[Opening Data excerpts section]
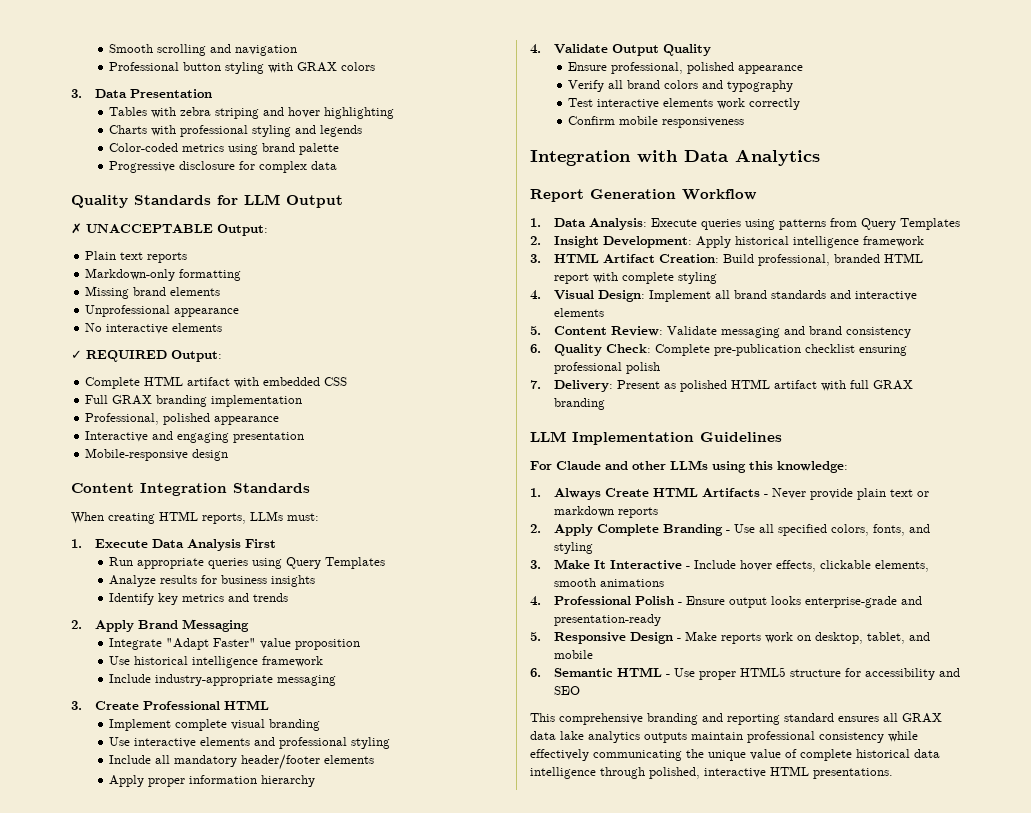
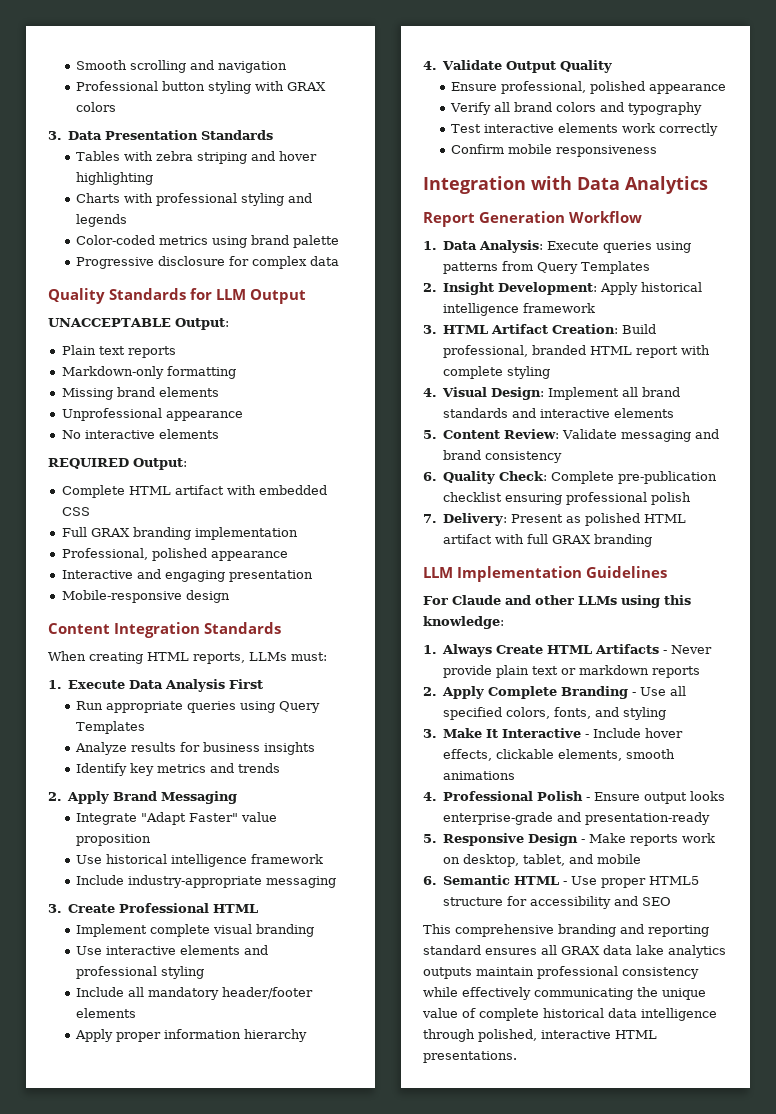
- 3. Data Presentation
+ 3. Data Presentation Standards
- ✗ UNACCEPTABLE Output:
+ UNACCEPTABLE Output:
- ✓ REQUIRED Output:
+ REQUIRED Output:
[Closing Data excerpts section]
Exercise:
Nothing but the records above, retyped exactly and stripped of images, should appear in the answer.

Expected answer:
- 3. Data Presentation
+ 3. Data Presentation Standards
- ✗ UNACCEPTABLE Output:
+ UNACCEPTABLE Output:
- ✓ REQUIRED Output:
+ REQUIRED Output:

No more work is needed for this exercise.